■ **Task goal**
Below is a listing. Return the lines from the one that contains "gap: 25px ->" to the one that contains "width: 836px ->", both ends included, verbatim and with no pictures.

■ **Provided records**
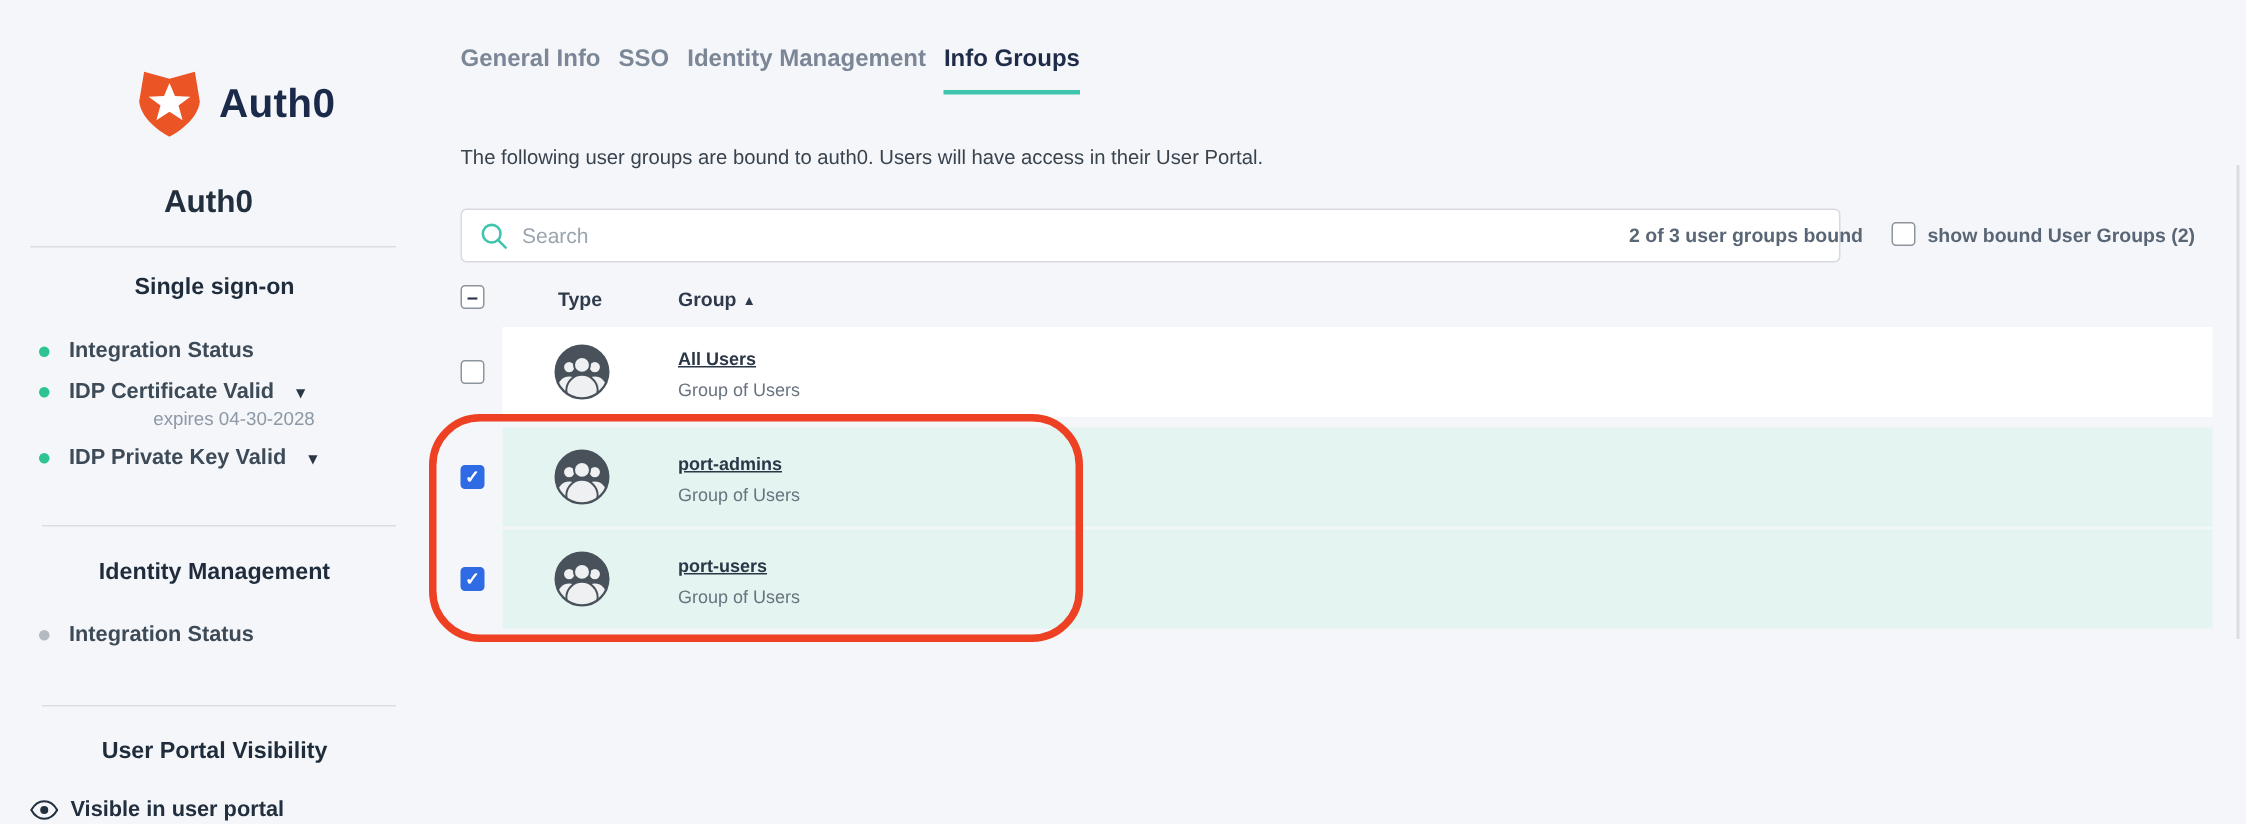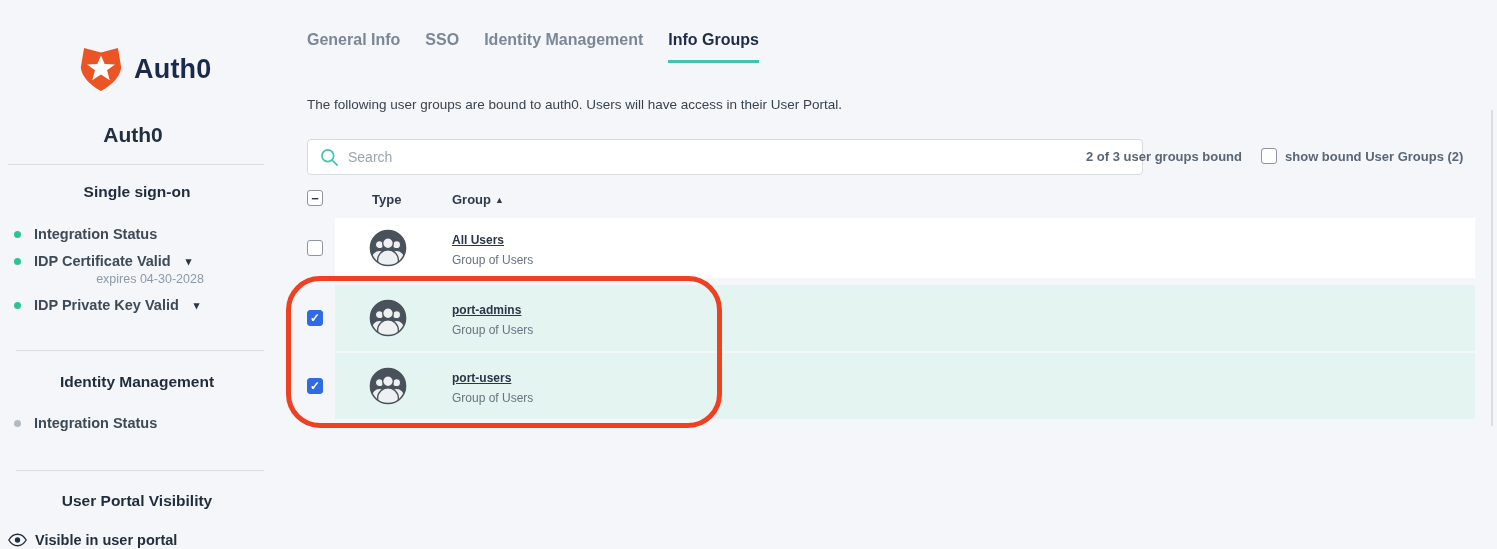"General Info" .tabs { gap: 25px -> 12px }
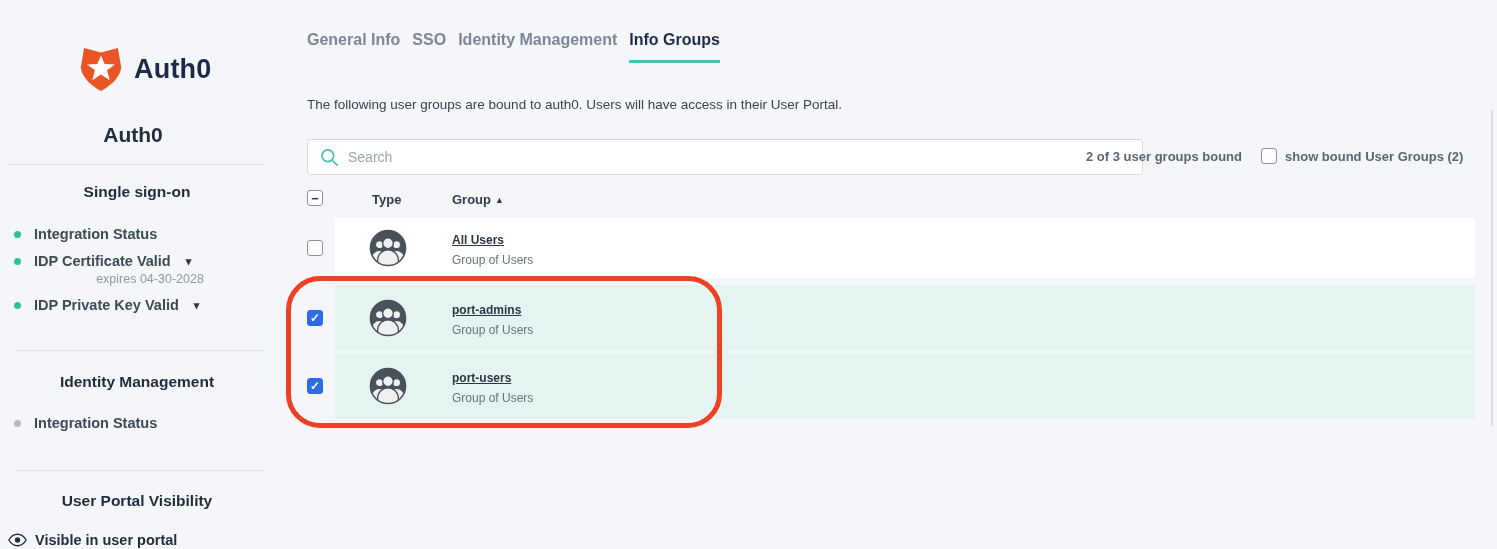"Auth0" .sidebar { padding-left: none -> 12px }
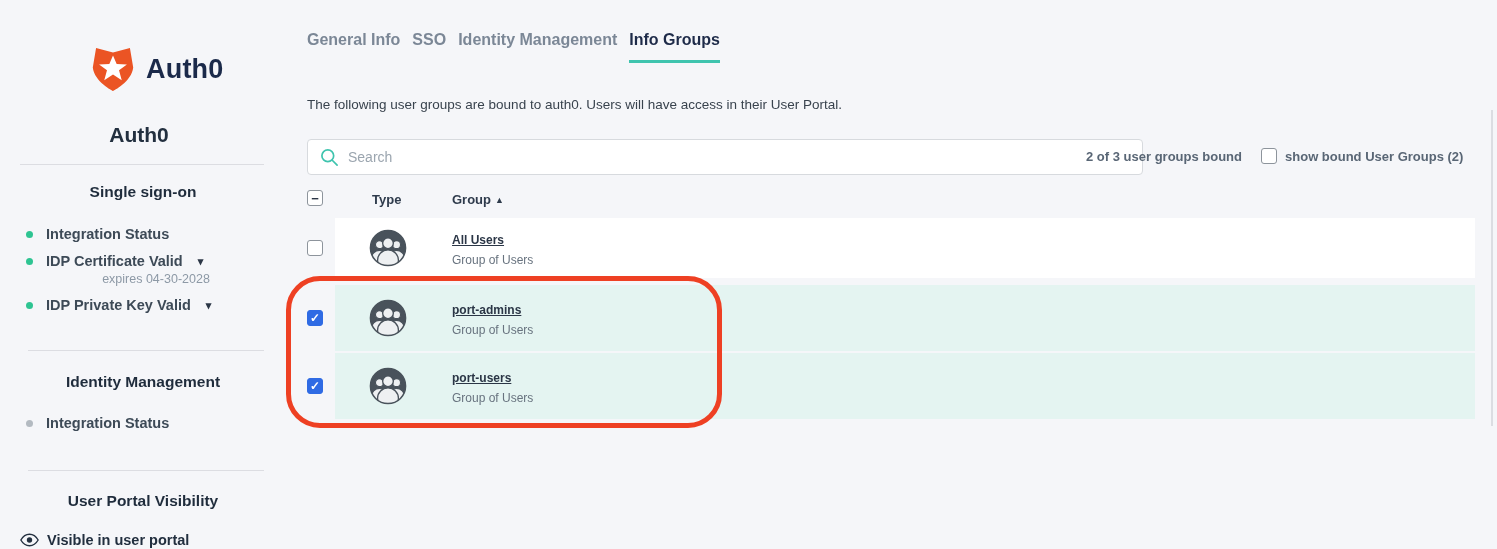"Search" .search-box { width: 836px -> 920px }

...

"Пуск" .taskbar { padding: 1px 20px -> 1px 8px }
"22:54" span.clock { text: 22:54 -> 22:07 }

■ **Exercise output**
"General Info" .tabs { gap: 25px -> 12px }
"Auth0" .sidebar { padding-left: none -> 12px }
"Search" .search-box { width: 836px -> 920px }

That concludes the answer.